THE PROBLEM »
The listing below should be written out word for word, with its pictures removed.
▶
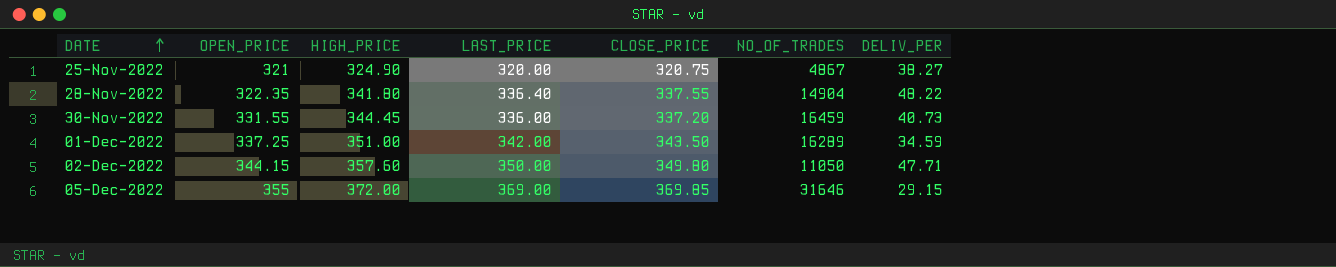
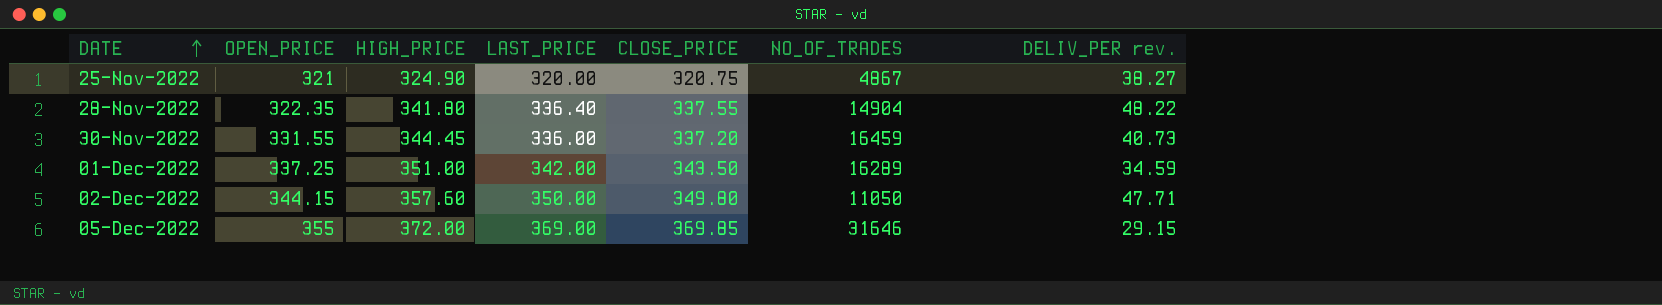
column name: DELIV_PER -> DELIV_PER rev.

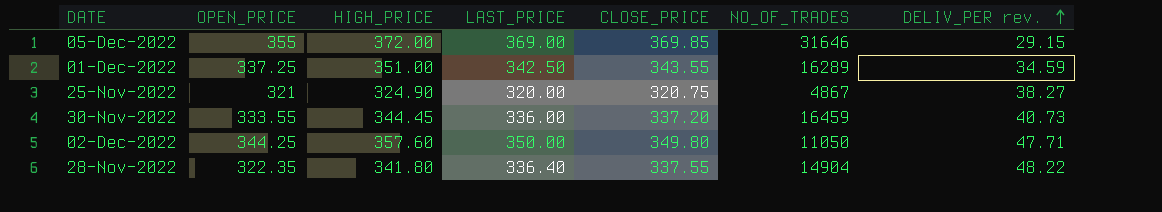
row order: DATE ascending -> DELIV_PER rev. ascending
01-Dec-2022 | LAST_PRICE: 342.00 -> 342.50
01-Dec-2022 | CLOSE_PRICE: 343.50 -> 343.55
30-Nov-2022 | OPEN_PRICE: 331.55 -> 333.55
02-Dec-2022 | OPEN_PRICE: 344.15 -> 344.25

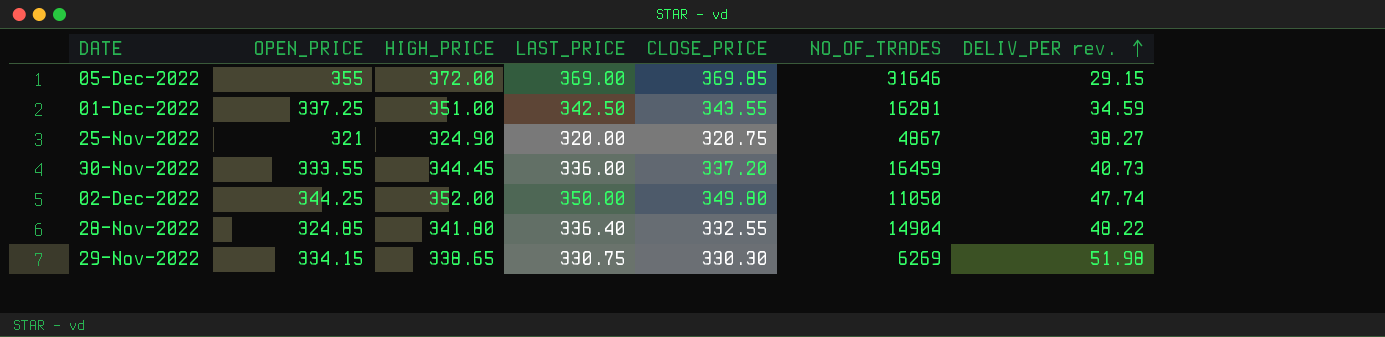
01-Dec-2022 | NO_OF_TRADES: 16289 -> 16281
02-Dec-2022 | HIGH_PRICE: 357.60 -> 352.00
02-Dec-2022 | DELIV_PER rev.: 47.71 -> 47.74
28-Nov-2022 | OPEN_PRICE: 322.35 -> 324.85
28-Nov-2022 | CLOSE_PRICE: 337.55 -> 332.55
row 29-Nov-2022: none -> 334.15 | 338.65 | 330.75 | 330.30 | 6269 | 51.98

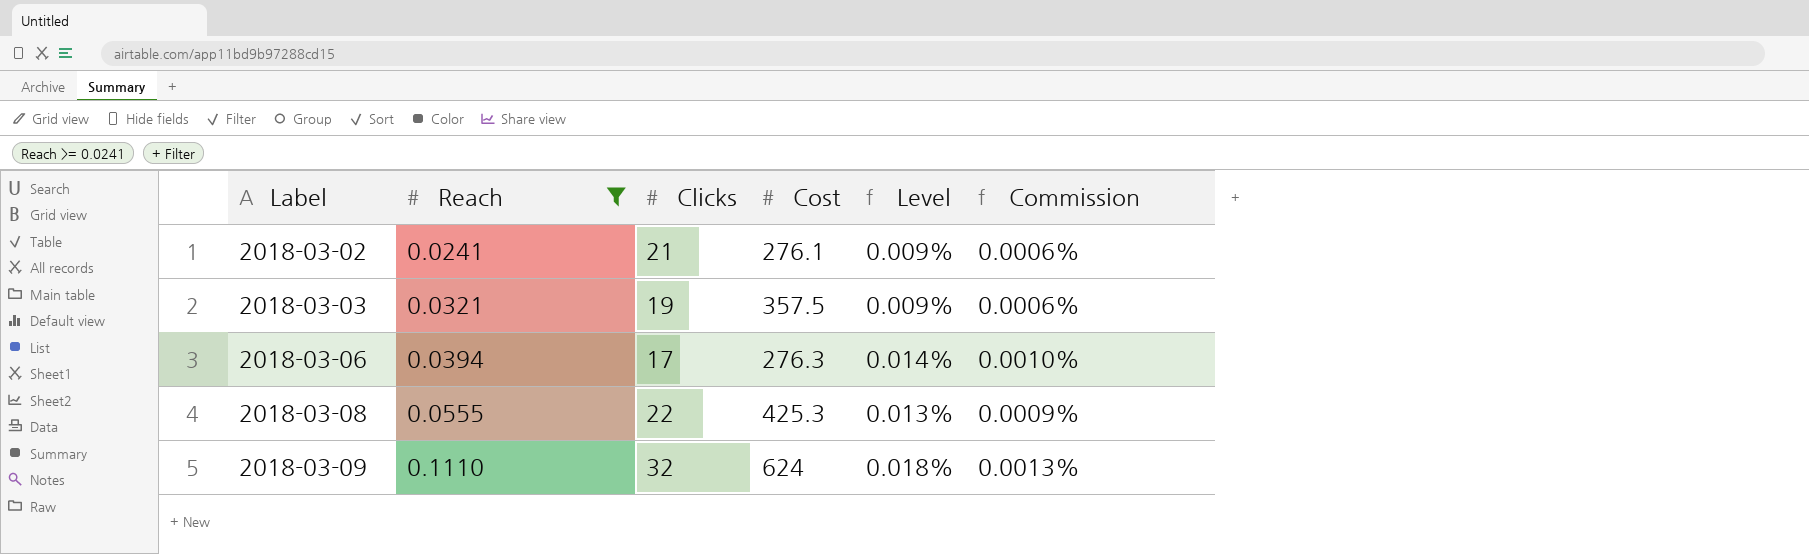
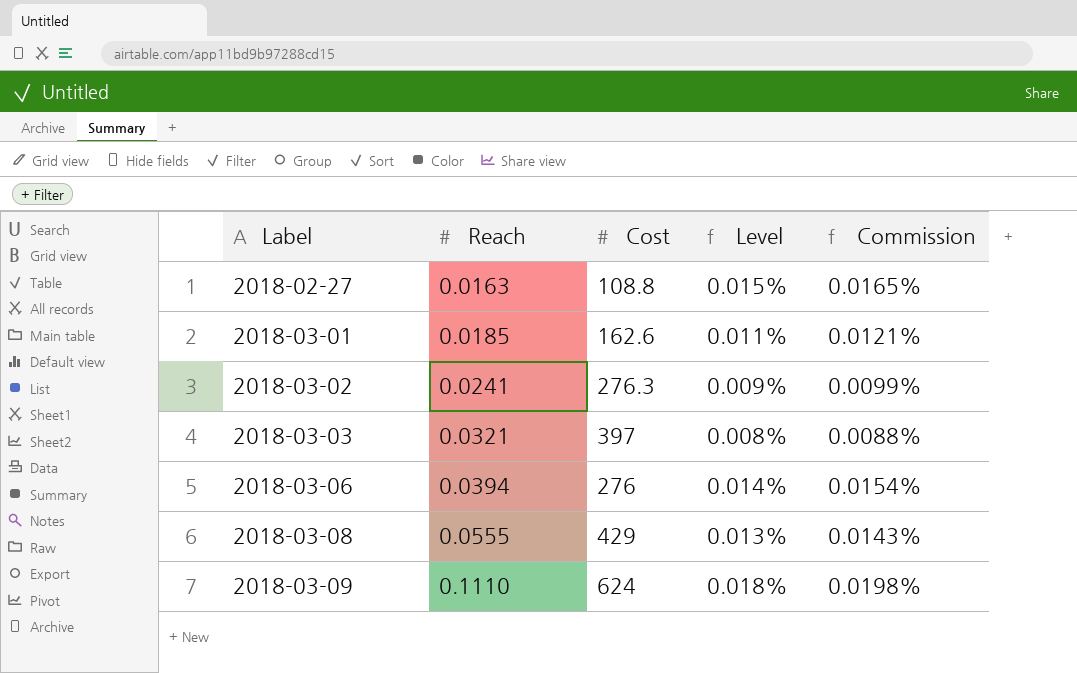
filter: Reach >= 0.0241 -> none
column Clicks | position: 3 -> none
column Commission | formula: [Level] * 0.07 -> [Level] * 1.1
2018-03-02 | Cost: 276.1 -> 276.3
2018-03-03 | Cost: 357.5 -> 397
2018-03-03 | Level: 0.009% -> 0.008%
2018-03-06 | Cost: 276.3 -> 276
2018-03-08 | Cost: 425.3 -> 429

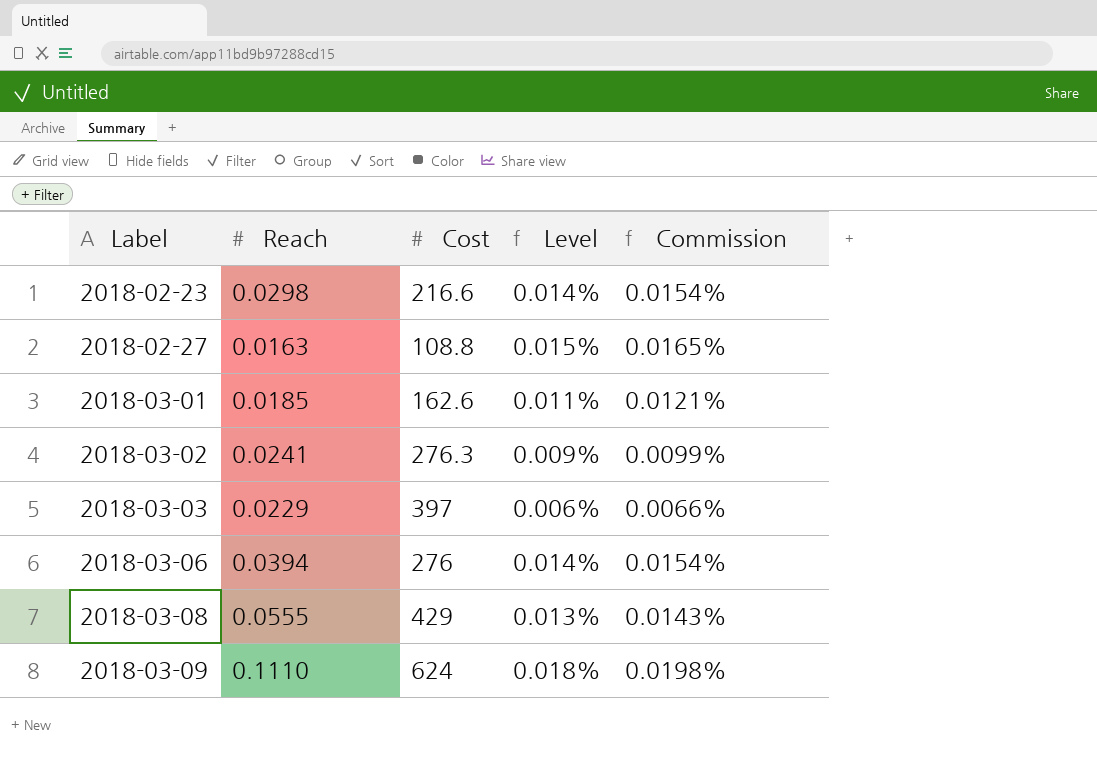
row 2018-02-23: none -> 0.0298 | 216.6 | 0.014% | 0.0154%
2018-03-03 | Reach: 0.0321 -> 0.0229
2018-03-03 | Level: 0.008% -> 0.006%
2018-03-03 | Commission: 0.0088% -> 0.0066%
◀
FINISHED TASK »
column name: DELIV_PER -> DELIV_PER rev.

row order: DATE ascending -> DELIV_PER rev. ascending
01-Dec-2022 | LAST_PRICE: 342.00 -> 342.50
01-Dec-2022 | CLOSE_PRICE: 343.50 -> 343.55
30-Nov-2022 | OPEN_PRICE: 331.55 -> 333.55
02-Dec-2022 | OPEN_PRICE: 344.15 -> 344.25

01-Dec-2022 | NO_OF_TRADES: 16289 -> 16281
02-Dec-2022 | HIGH_PRICE: 357.60 -> 352.00
02-Dec-2022 | DELIV_PER rev.: 47.71 -> 47.74
28-Nov-2022 | OPEN_PRICE: 322.35 -> 324.85
28-Nov-2022 | CLOSE_PRICE: 337.55 -> 332.55
row 29-Nov-2022: none -> 334.15 | 338.65 | 330.75 | 330.30 | 6269 | 51.98

filter: Reach >= 0.0241 -> none
column Clicks | position: 3 -> none
column Commission | formula: [Level] * 0.07 -> [Level] * 1.1
2018-03-02 | Cost: 276.1 -> 276.3
2018-03-03 | Cost: 357.5 -> 397
2018-03-03 | Level: 0.009% -> 0.008%
2018-03-06 | Cost: 276.3 -> 276
2018-03-08 | Cost: 425.3 -> 429

row 2018-02-23: none -> 0.0298 | 216.6 | 0.014% | 0.0154%
2018-03-03 | Reach: 0.0321 -> 0.0229
2018-03-03 | Level: 0.008% -> 0.006%
2018-03-03 | Commission: 0.0088% -> 0.0066%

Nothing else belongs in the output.